» Task directions
The line containing "Disciplinary remarks (DISC)" marks the start, and the last line of the records below marks the end. Print that run exactly and nothing else.

» Provided data
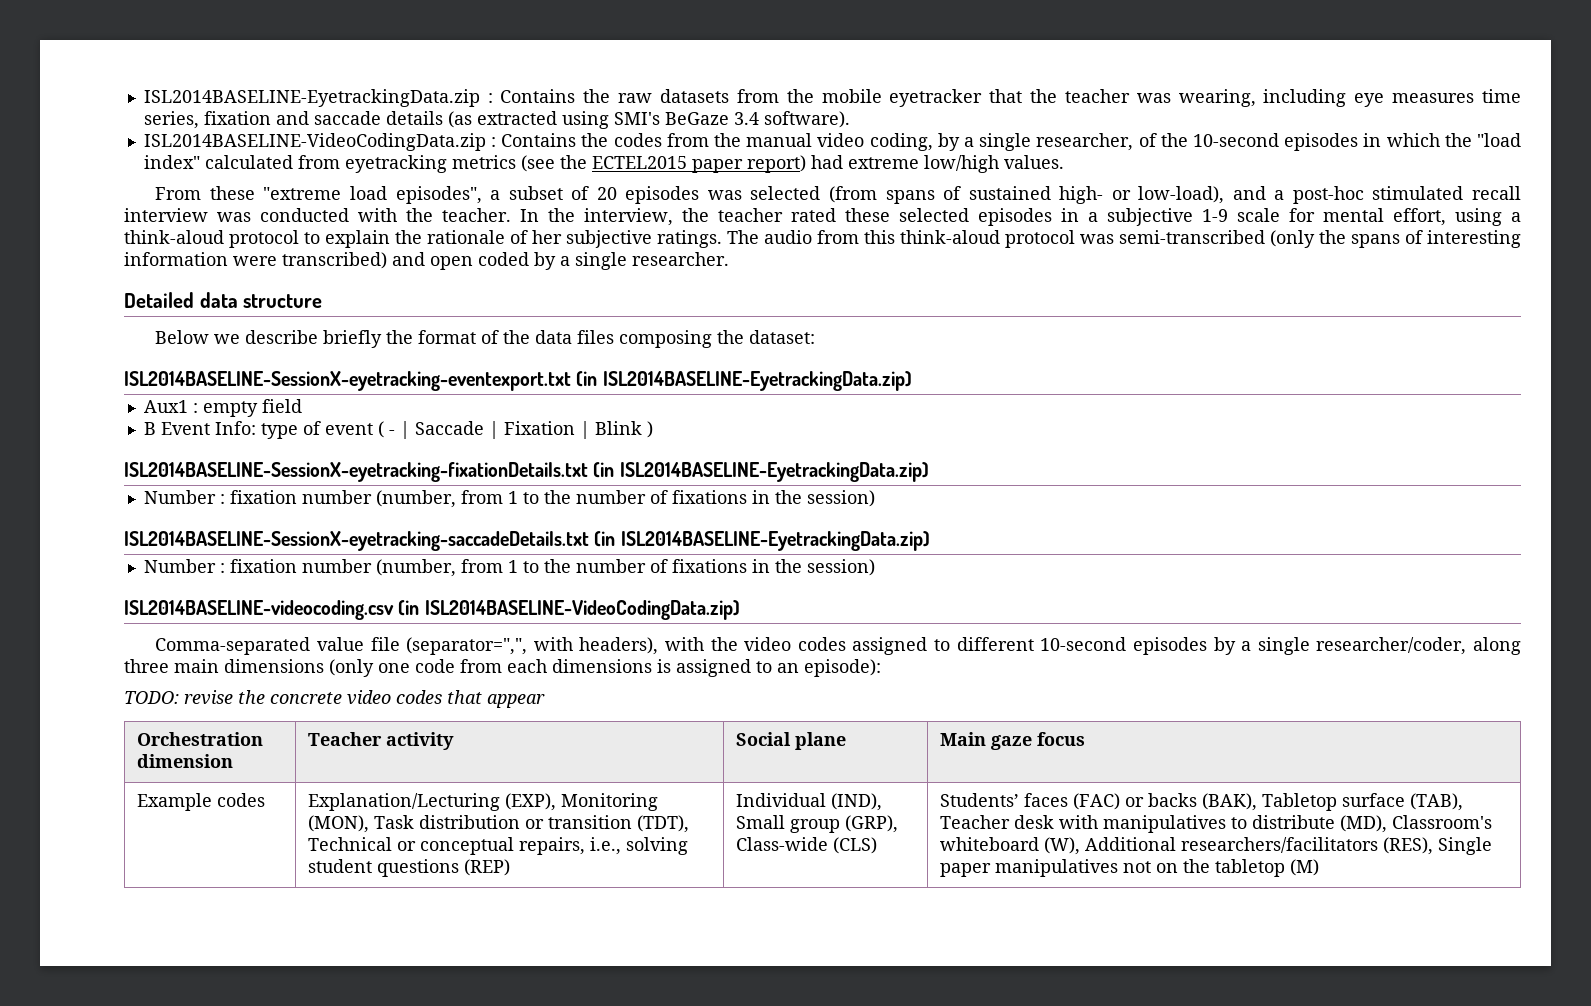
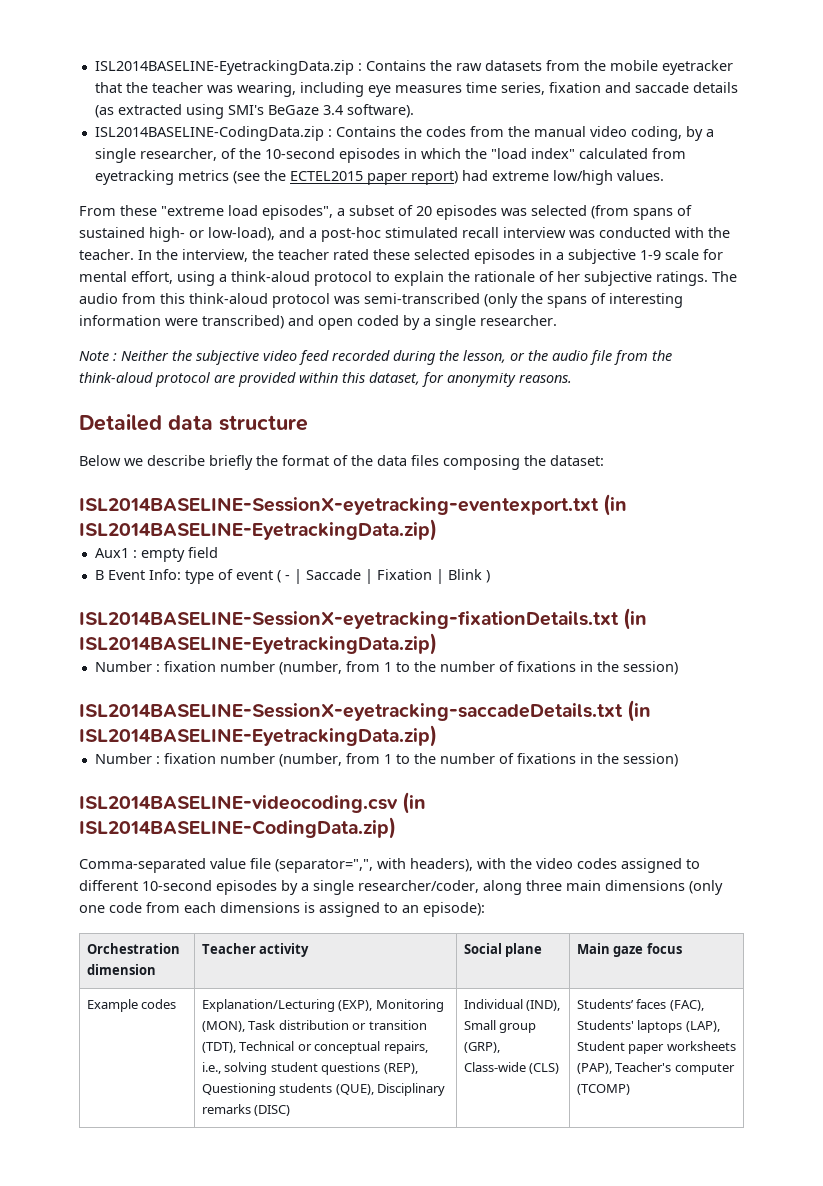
- ISL2014BASELINE-VideoCodingData.zip : Contains the codes from the manual video coding, by a single researcher, of the 10-second episodes in which the "load index" calculated from eyetracking metrics (see the ECTEL2015 paper report) had extreme low/high values.
+ ISL2014BASELINE-CodingData.zip : Contains the codes from the manual video coding, by a single researcher, of the 10-second episodes in which the "load index" calculated from eyetracking metrics (see the ECTEL2015 paper report) had extreme low/high values.
+ Note : Neither the subjective video feed recorded during the lesson, or the audio file from the think-aloud protocol are provided within this dataset, for anonymity reasons.
- ISL2014BASELINE-videocoding.csv (in ISL2014BASELINE-VideoCodingData.zip)
+ ISL2014BASELINE-videocoding.csv (in ISL2014BASELINE-CodingData.zip)
- TODO: revise the concrete video codes that appear
- Explanation/Lecturing (EXP), Monitoring (MON), Task distribution or transition (TDT), Technical or conceptual repairs, i.e., solving student questions (REP)
+ Explanation/Lecturing (EXP), Monitoring (MON), Task distribution or transition (TDT), Technical or conceptual repairs, i.e., solving student questions (REP), Questioning students (QUE), Disciplinary remarks (DISC)
- Students’ faces (FAC) or backs (BAK), Tabletop surface (TAB), Teacher desk with manipulatives to distribute (MD), Classroom's whiteboard (W), Additional researchers/facilitators (RES), Single paper manipulatives not on the tabletop (M)
+ Students’ faces (FAC), Students' laptops (LAP), Student paper worksheets (PAP), Teacher's computer (TCOMP)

» Exercise response
+ Explanation/Lecturing (EXP), Monitoring (MON), Task distribution or transition (TDT), Technical or conceptual repairs, i.e., solving student questions (REP), Questioning students (QUE), Disciplinary remarks (DISC)
- Students’ faces (FAC) or backs (BAK), Tabletop surface (TAB), Teacher desk with manipulatives to distribute (MD), Classroom's whiteboard (W), Additional researchers/facilitators (RES), Single paper manipulatives not on the tabletop (M)
+ Students’ faces (FAC), Students' laptops (LAP), Student paper worksheets (PAP), Teacher's computer (TCOMP)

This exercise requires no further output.